Il a vécu de 1480 à 1528. Il est né catholique et est mort en martyr anabaptiste à Vienne, brûlé sur un bûcher. Ce réformateur peu connu, dont Neal Blough évoque la trajectoire de vie dans « Les révoltés de l’Evangile. Balthasar Hubmaier et les origines de l’anabaptisme » (1), enracine sa pensée dans la Réforme zwinglienne à Zurich. Il fait même partie des proches du réformateur zurichois, de ces amis de Zwingli qui souhaitent aller plus loin dans la dynamique réformatrice. Balthasar Hubmaier (2) partage les convictions des Félix Mantz et Conrad Grebel qui, en ce début de XVIe, valorisent le fait que l’on ne naît pas chrétien, mais qu’on le devient, et récusent le recouvrement, d’usage à l’époque, entre citoyenneté et identité chrétienne.
Chantre de la Réforme à Waldshut
Balthasar Hubmaier ne restera pas à Zurich, mais deviendra le chantre de la Réforme protestante à Waldshut, une bourgade située aujourd’hui en Allemagne, le long du Rhin à quelque 50 km au nord-est de Zurich. Dans ce contexte, il essaie de s’appuyer sur le maire et les autorités communales pour développer une réforme de type anabaptiste. Le Saint Empire romain germanique ne laissera pas faire et réprimera ces velléités réformatrices. Balthasar Hubmaier fuira et connaîtra, tout comme sa femme, la fin tragique que l’on sait.
Dans l’histoire de l’anabaptisme, Balthasar Hubmaier représente une étape dans la prise de conscience que l’Eglise, pour être authentiquement disciple de Jésus, doit être séparée de l’Etat. Neal Blough le souligne : dans la multiplicité historique des possibles, Hubmaier incarne une étape dans le désir de chrétiens de faire émerger une Eglise de professants dans une société qui n’a pas encore perçu toute l’importance de la laïcité, du fait que l’Etat ne revête pas des oripeaux religieux pour légitimer son existence.

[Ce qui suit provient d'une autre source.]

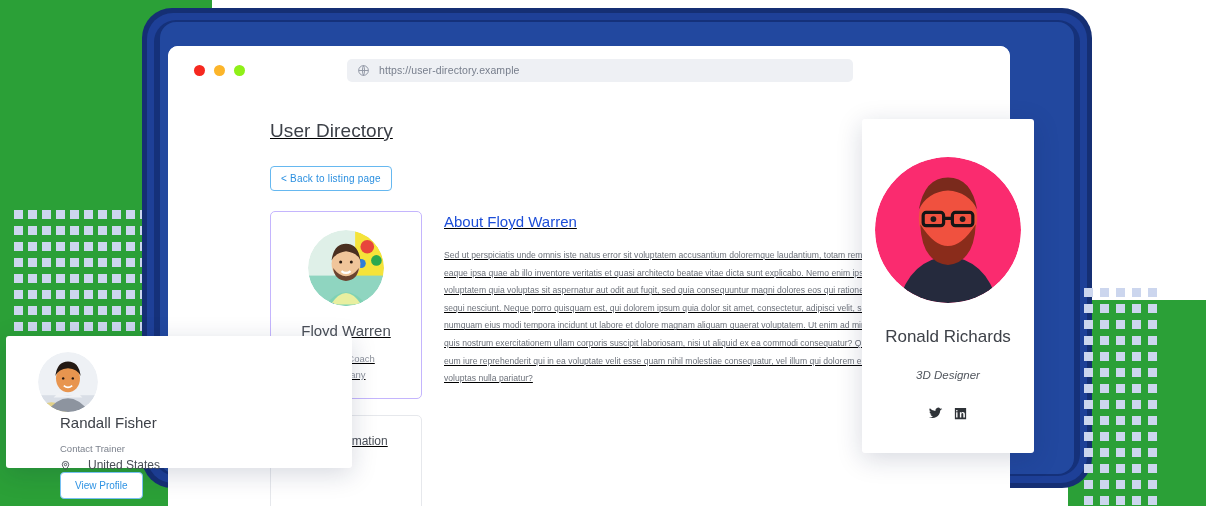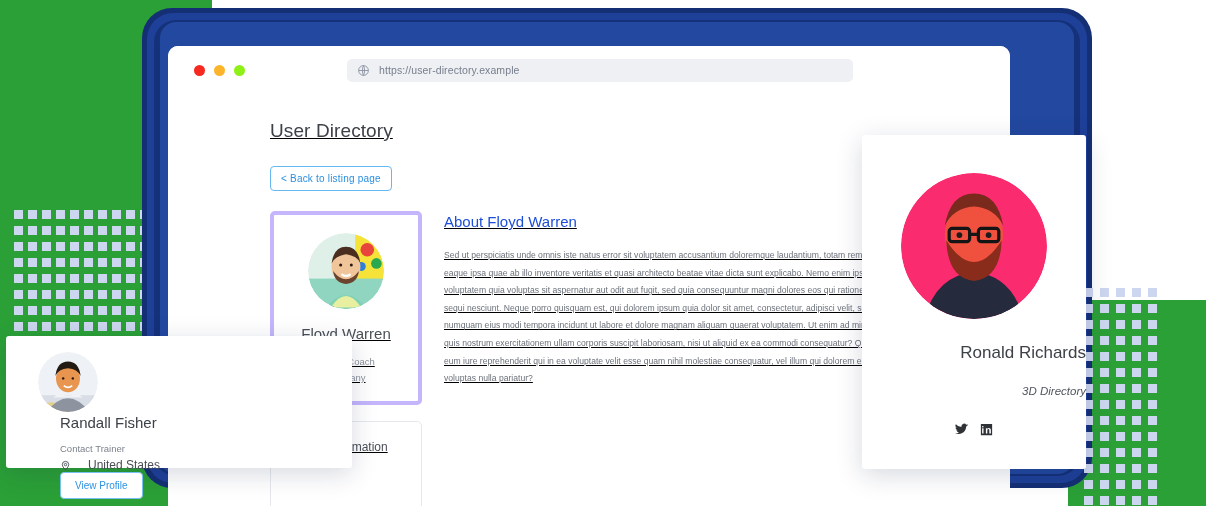"Floyd Warren" .profile-card { border: 4px solid #c4b5fd -> 1px solid #c4b5fd }
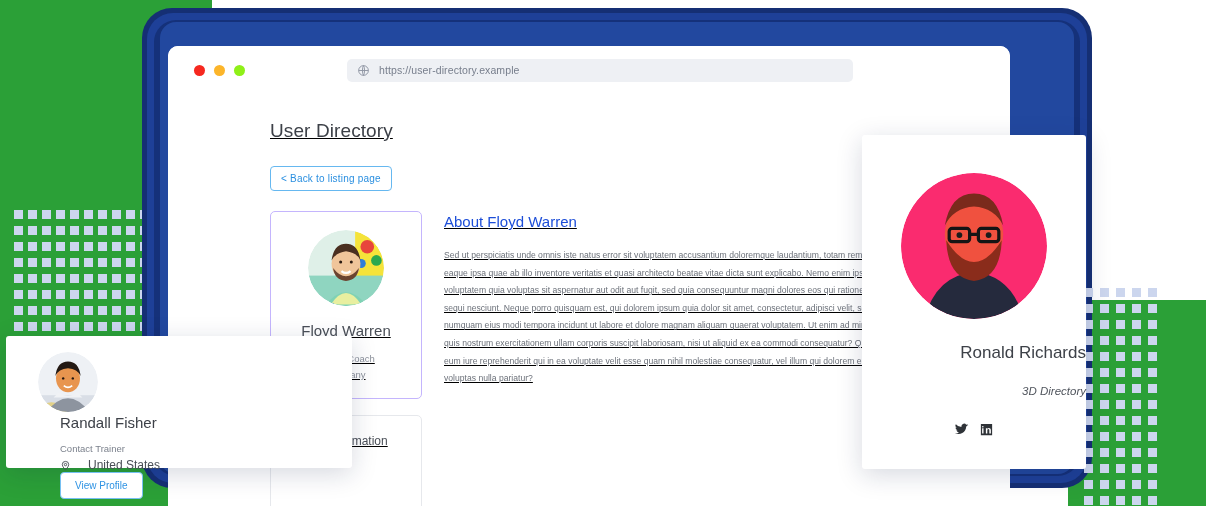"Ronald Richards" .card-ronald { text-align: right -> center; top: 135px -> 119px; width: 224px -> 172px }
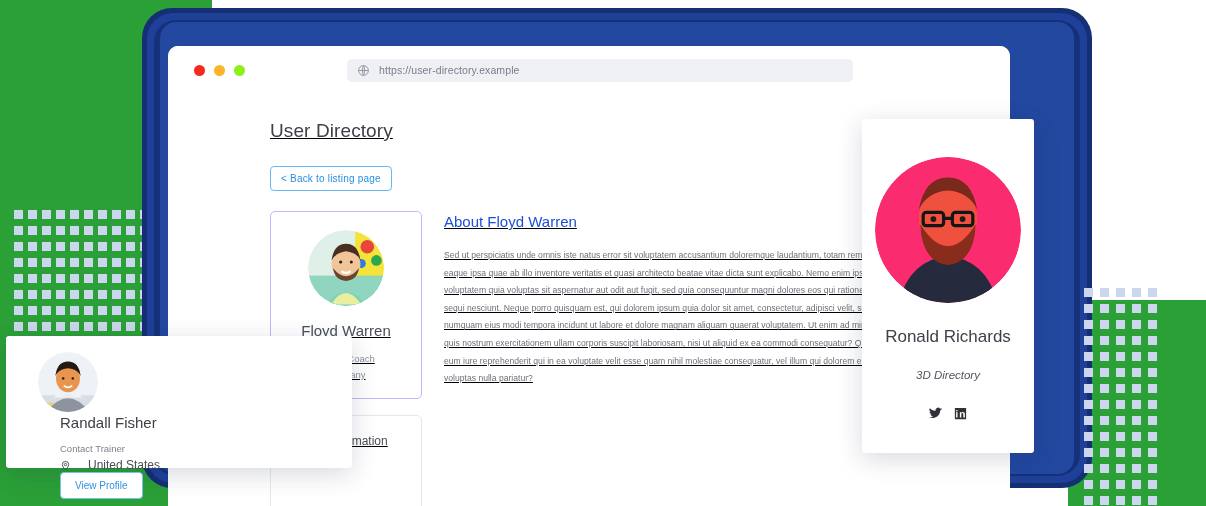"3D Directory" div.ronald-role { text: Directory -> Designer }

Une étape dans l’émergence des Eglises évangéliques
A ce titre, pour Neal Blough, Balthasar Hubmaier est une figure intéressante du XVIe siècle qui laisse entrevoir l’émergence progressive des Eglises évangéliques, séparées de l’Etat et partisanes de la liberté de conscience. Avant le fameux Sébastien Castellion, adversaire de Calvin à Genève, Balthasar Hubmaier affirmera que les idées religieuses ne doivent pas encourir de sanctions pénales, mais, au pire, entraîner une exclusion de la communauté ecclésiale.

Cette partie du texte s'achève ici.